Nina Pierpont (MD, PhD) published a paper on September 9th analysing various studies that were published in August 2021 which prove the alleged Delta Covid-19 variant is evading the current Covid-19 injections on offer and therefore do not prevent infection or transmission of Covid-19.
The Doctor of Medicine explained in her published paper that vaccines aim to achieve two ends –
- Protect the vaccinated person against the illness
- Keep vaccinated people from carrying the infection and transmitting it to others.
However, the Doctor of Medicine writes that herd immunity will not be reached through vaccination because new research in multiple settings shows that the alleged Delta variant produces very high viral loads which are just as high in the vaccinated population compared to the unvaccinated population.
Therefore, according to Nina Pierpont (MD, PhD), vaccine mandates; such as the one now enforced in the UK for all Care Home staff, have no justification because vaccinating individuals does not stop or even slow the spread of the alleged dominant Delta Covid-19 variant.
Which leads the Doctor of Medicine to conclude that natural immunity is much more protective than vaccination because all severities of Covid-19 illness produce healthy levels of natural immunity.

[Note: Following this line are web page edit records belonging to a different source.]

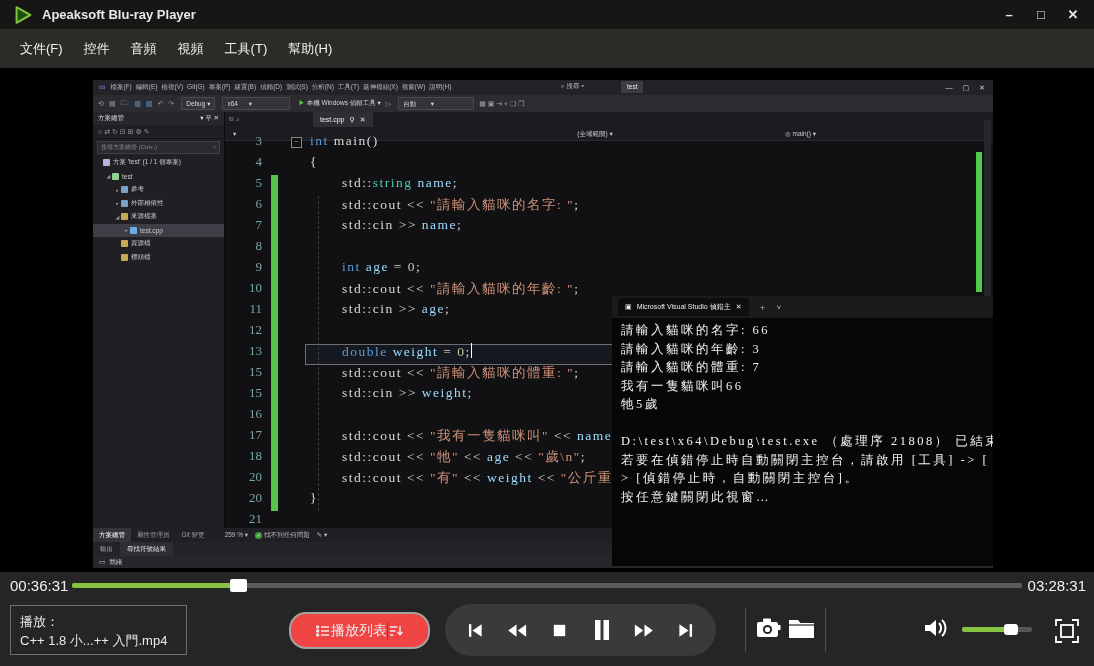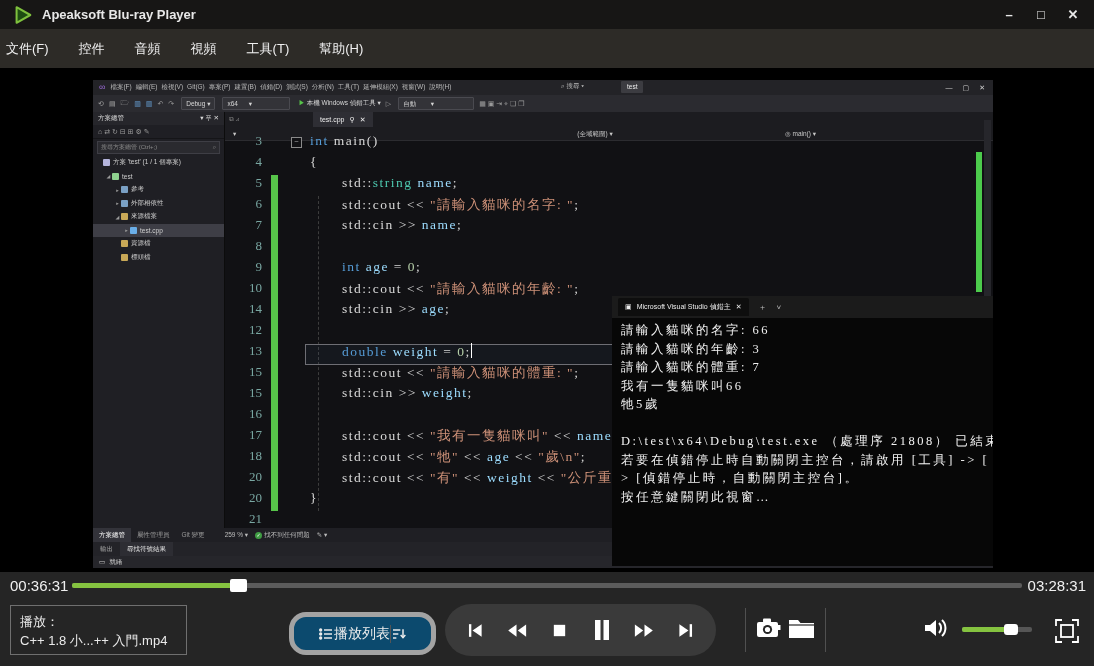"文件(F)" #menubar { gap: 18px -> 9px; padding-left: none -> 14px }
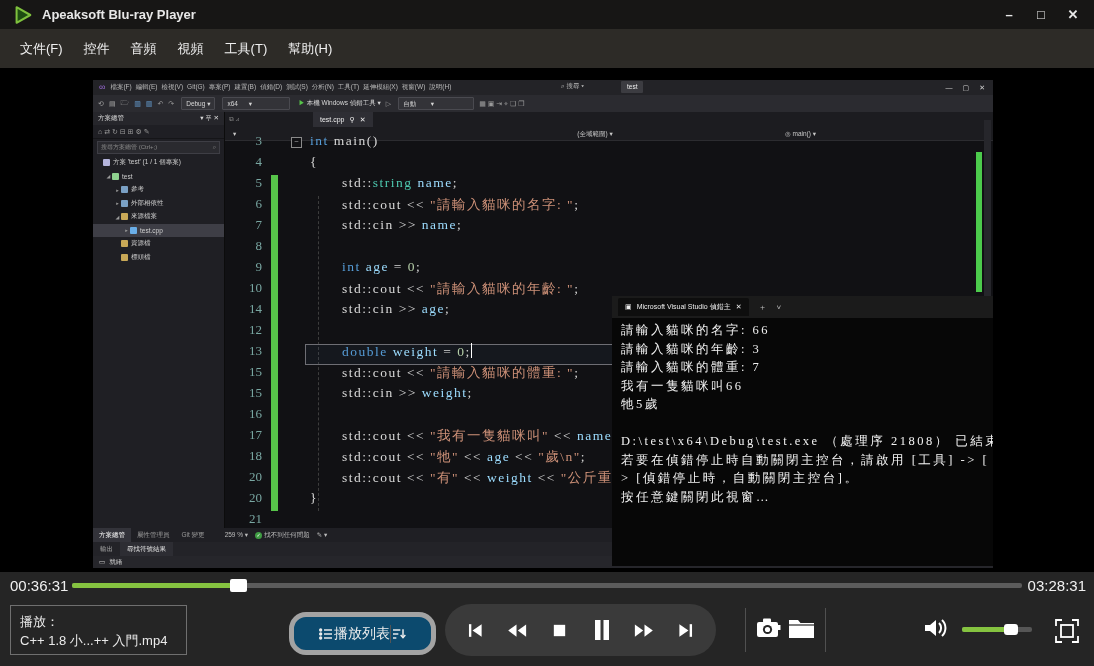"14" span.lnum { text: 14 -> 11 }
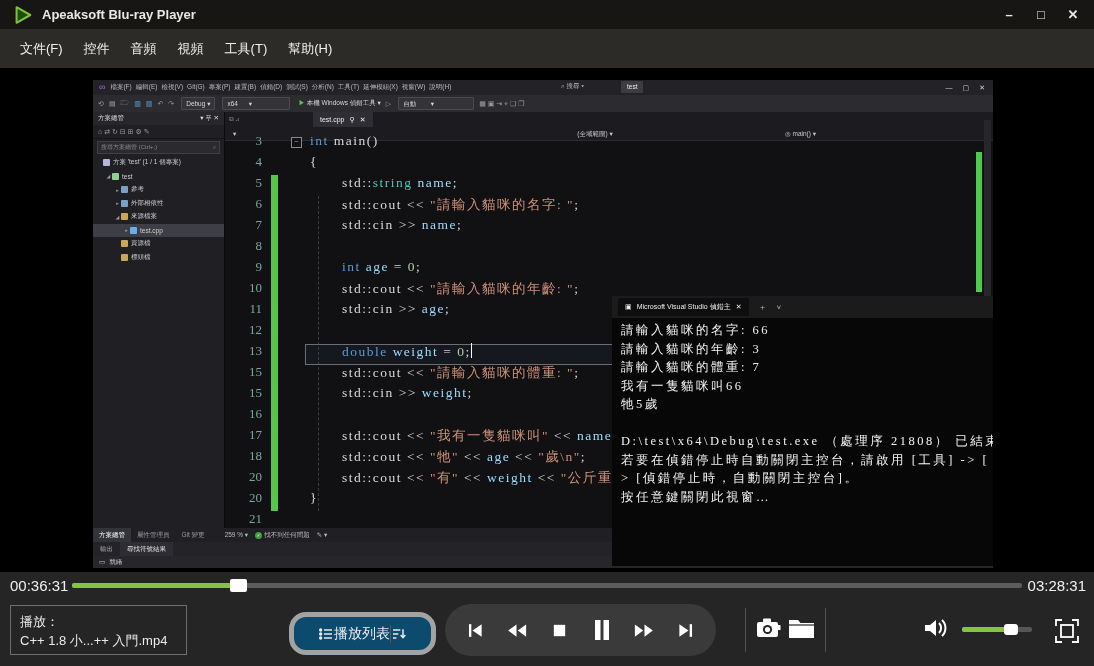"播放列表" #playlist-pill { background: #0c4a6e -> #ef4444; border: 5px solid #a3a3a3 -> 2px solid #a3a3a3 }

Nine Pierpont (MD, PhD) cites three studies whose findings and data support her conclusions and these include a study published August 6th 2021 in the Centre for Disease Control’s (CDC) ‘Morbidity and Mortality Weekly Report’, another study published August 10th 2021 by Oxford University, and a final study published August 24th 2021 which was funded by the UK Department for Health and Social Care.
CDC Study
The CDC study focused on 469 cases among Massachusetts residents who attended indoor and outdoor public gatherings over a two week period. The results found that 346 of the cases were among vaccinated residents with 74% of them presenting with alleged Covid-19 symptoms, and 1.2% being hospitalised.
However the remaining 123 cases were among the unvaccinated population with just 1 person being hospitalised (0.8%. No deaths occurred in either group. The study also found that viral loads were found to be very similar among the vaccinated and unvaccinated, meaning they were equally infectious.